EXERCISE DIRECTIONS: When a line of the material has the word "info" in it, copy that line.

PROVIDED ENTRIES:
= Beginning of Section =
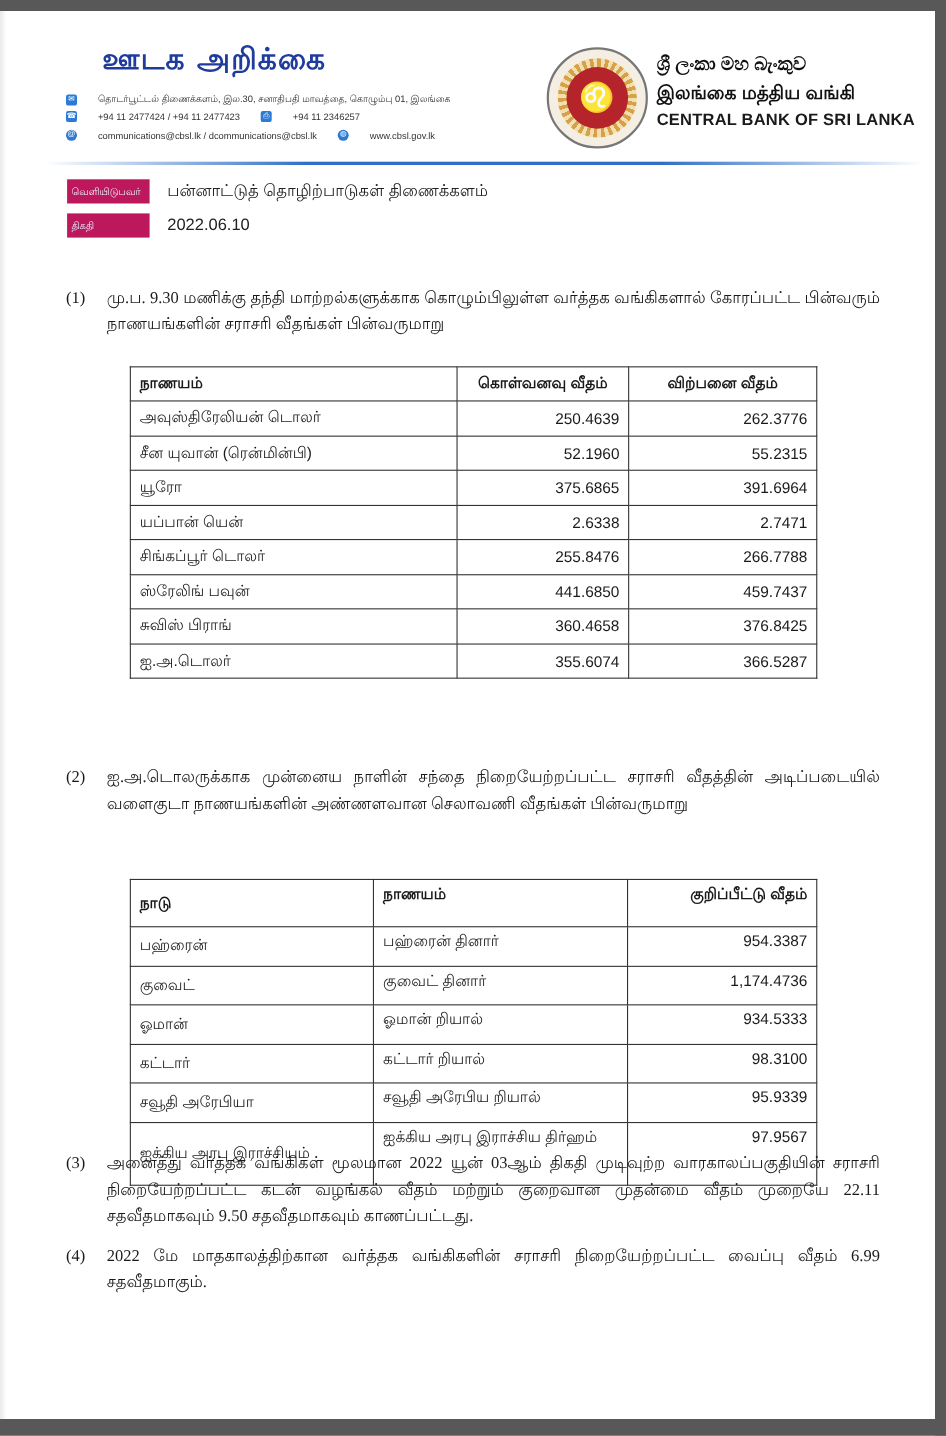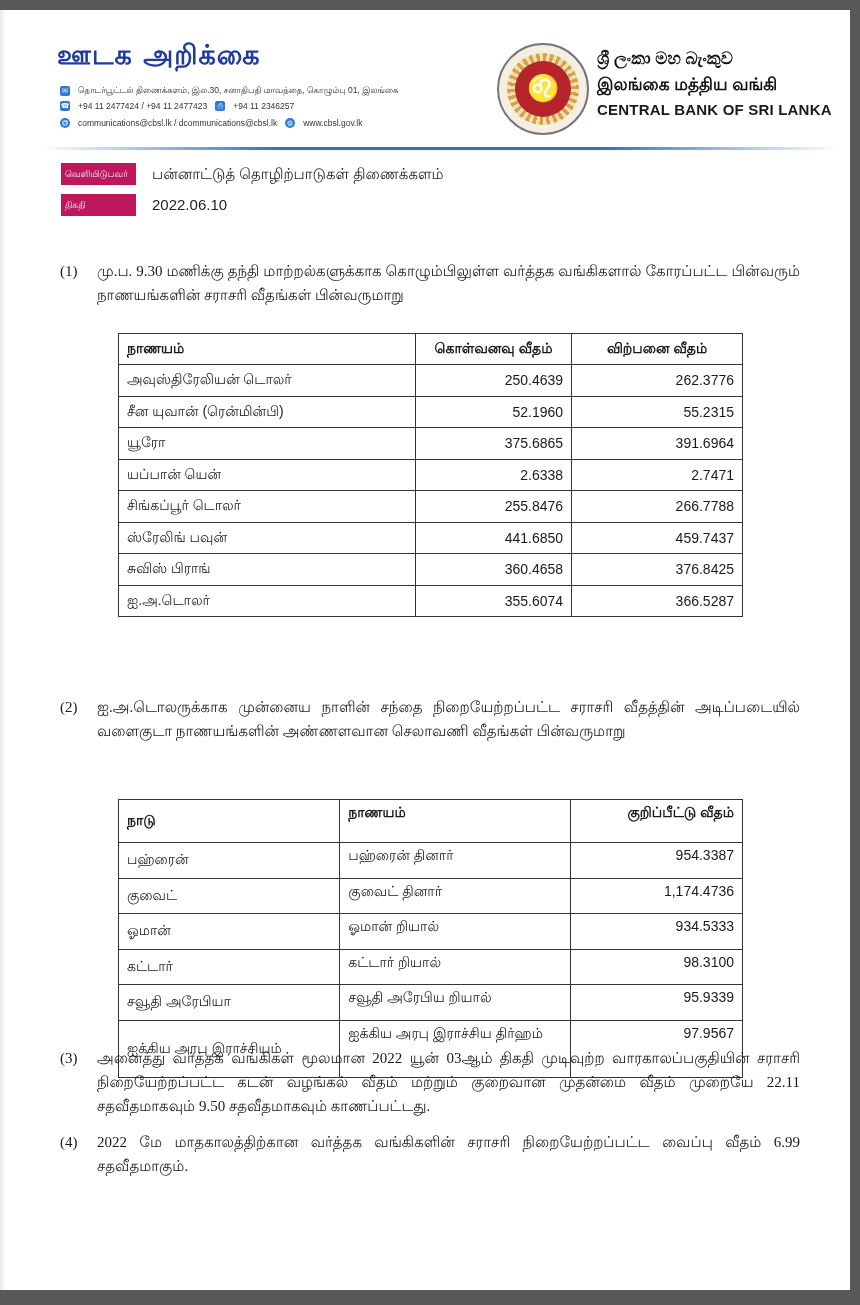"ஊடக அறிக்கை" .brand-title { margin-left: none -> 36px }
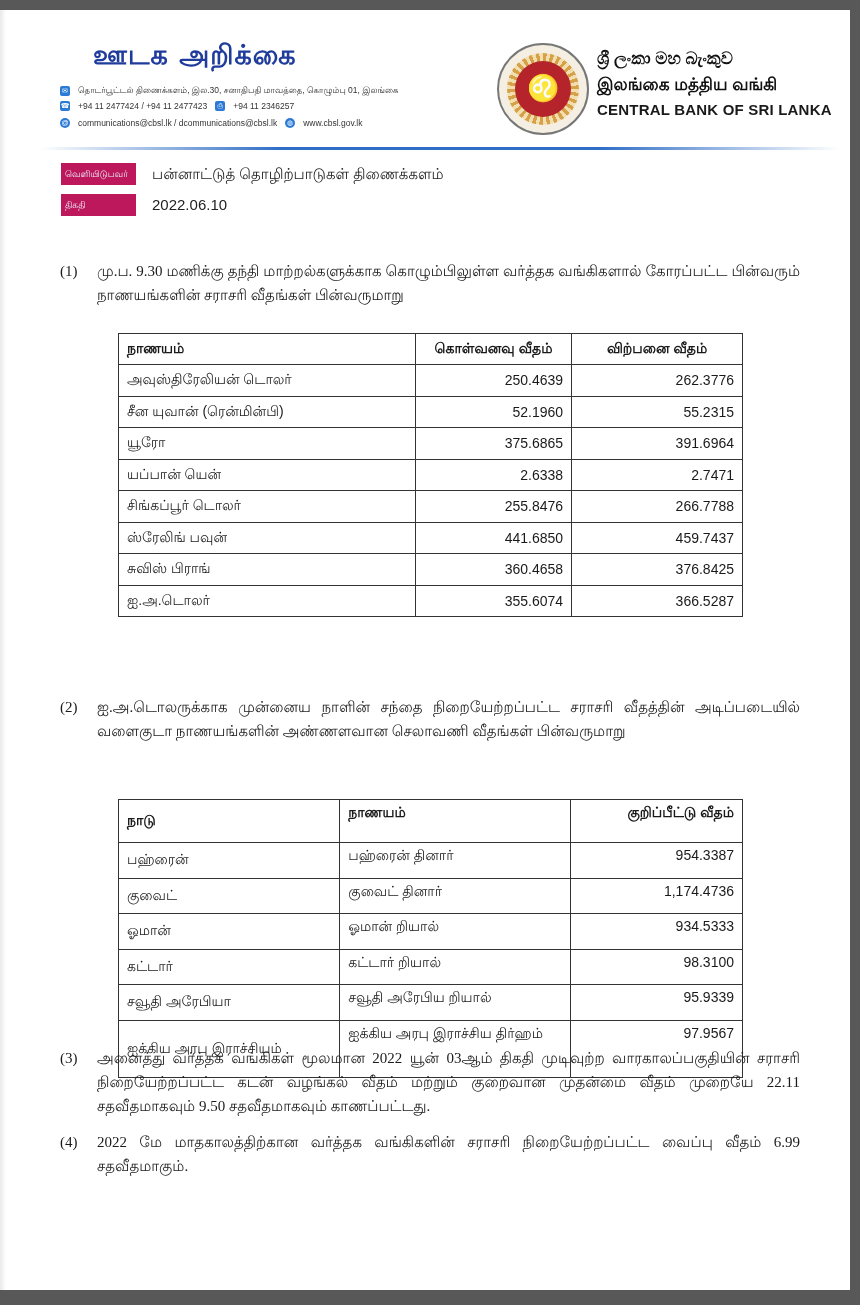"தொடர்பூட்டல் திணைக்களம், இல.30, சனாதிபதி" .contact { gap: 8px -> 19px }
= End of Section =
= Beginning of Section =
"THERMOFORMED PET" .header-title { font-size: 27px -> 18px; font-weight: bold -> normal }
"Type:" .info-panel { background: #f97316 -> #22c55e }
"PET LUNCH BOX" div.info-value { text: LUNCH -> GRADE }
= End of Section =
RESULT:
"Type:" .info-panel { background: #f97316 -> #22c55e }
"PET LUNCH BOX" div.info-value { text: LUNCH -> GRADE }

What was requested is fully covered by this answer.